Title: Intravesical Therapy with Mitomycin through Electromotive Drug Administration
Description:
In the management of non-muscle invasive bladder cancer (NMIBC), high-level evidence supports the widespread practice of intravesical therapy with mitomycin-C (MMC).
Randomized trials showed a significant reduction in short-term recurrence compared with transurethral resection of bladder tumor (TURBT) alone, but little effect on long-term and no impact at all in preventing progression.

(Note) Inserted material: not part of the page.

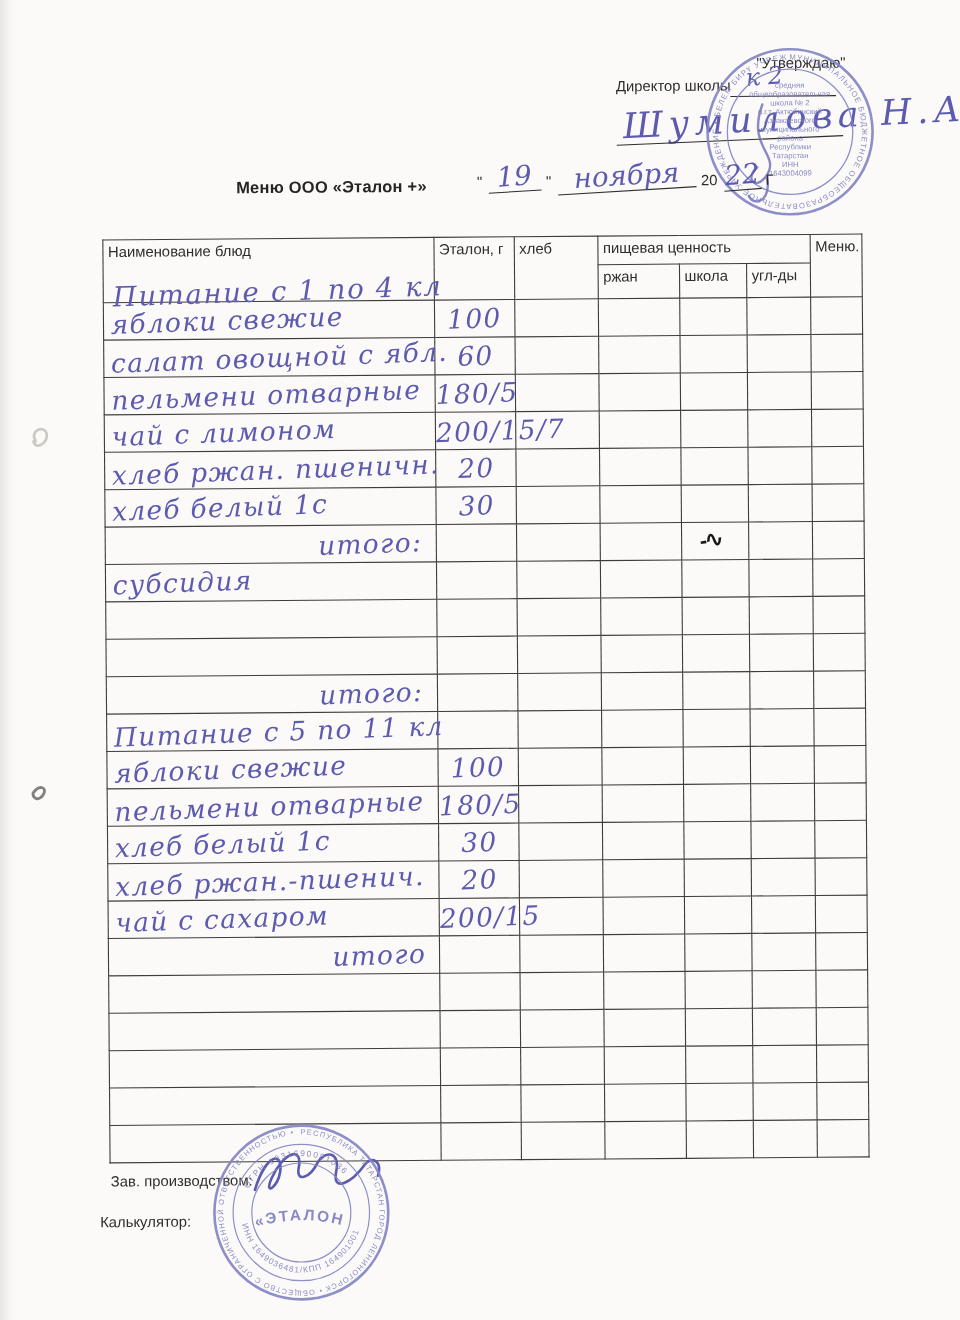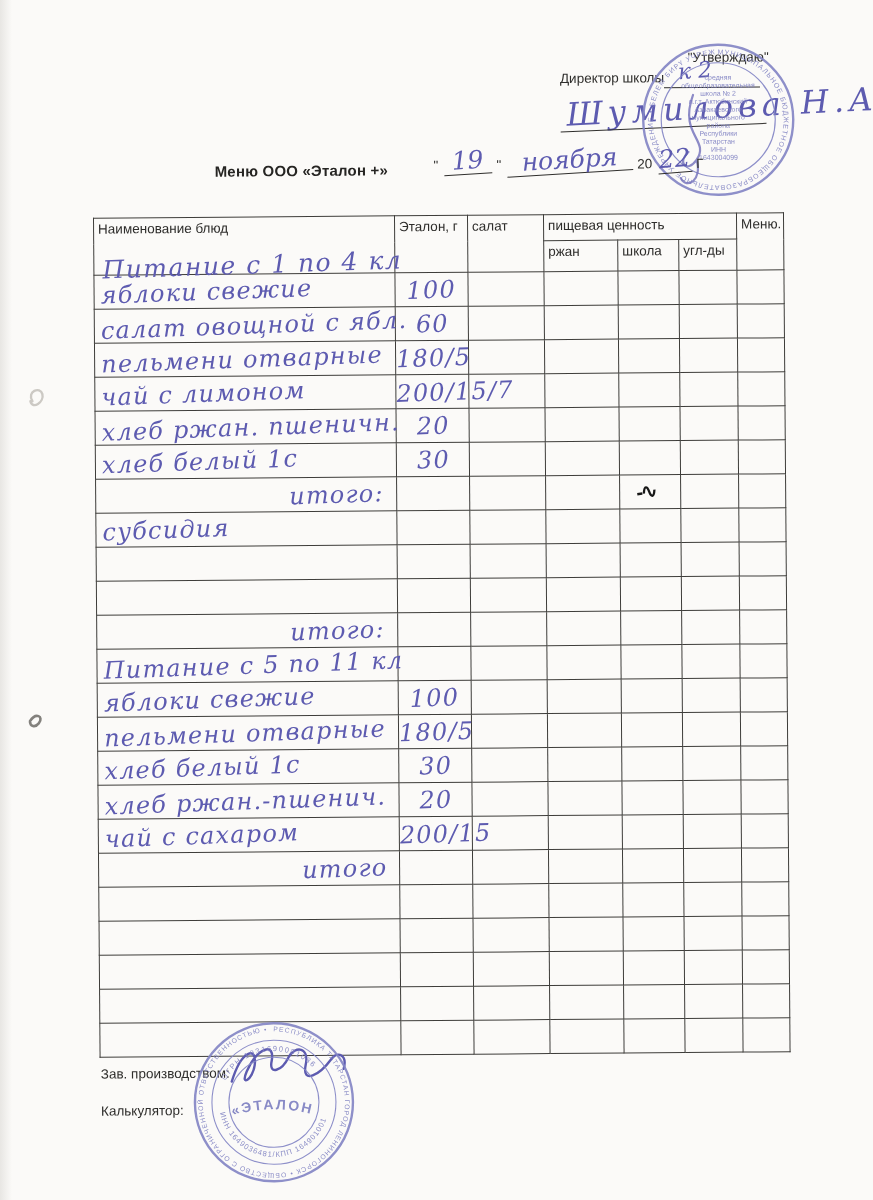"салат" th { text: салат -> хлеб }
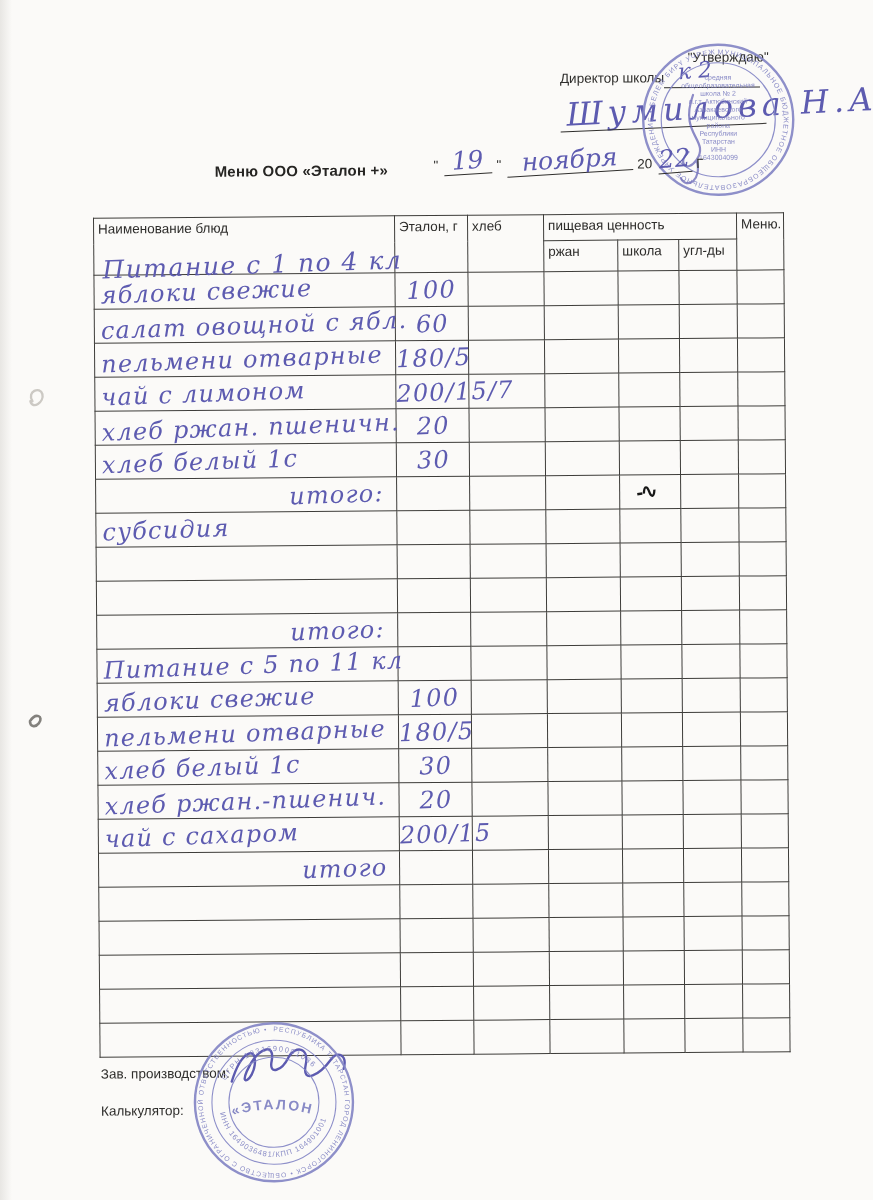"Калькулятор:" div.abs { left: 97px -> 87px }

Electromotive drug administration (EMDA®) offers a means of controlling and enhancing the tissue transport of certain drugs, in order to increase their efficacy.
In both laboratory and clinical studies, intravesical electromotive drug administration (EMDA) increases MMC bladder uptake, resulting in an improved clinical efficacy in NMIBC without systemic side effects.
New frameworks for treatment of NMIBC — e.
g.
, sequential intravesical BCG and EMDA/MMC, as well as intravesical EMDA/MMC immediately before TURBT — have provided promising preliminary results with higher remission rates and longer remission times, and they are a priority to minimise the costs of disease management.
These findings suggest EMDA-enhanced MMC efficacy against urothelial cancer could be a major therapeutic breakthrough in the treatment of NMIBC.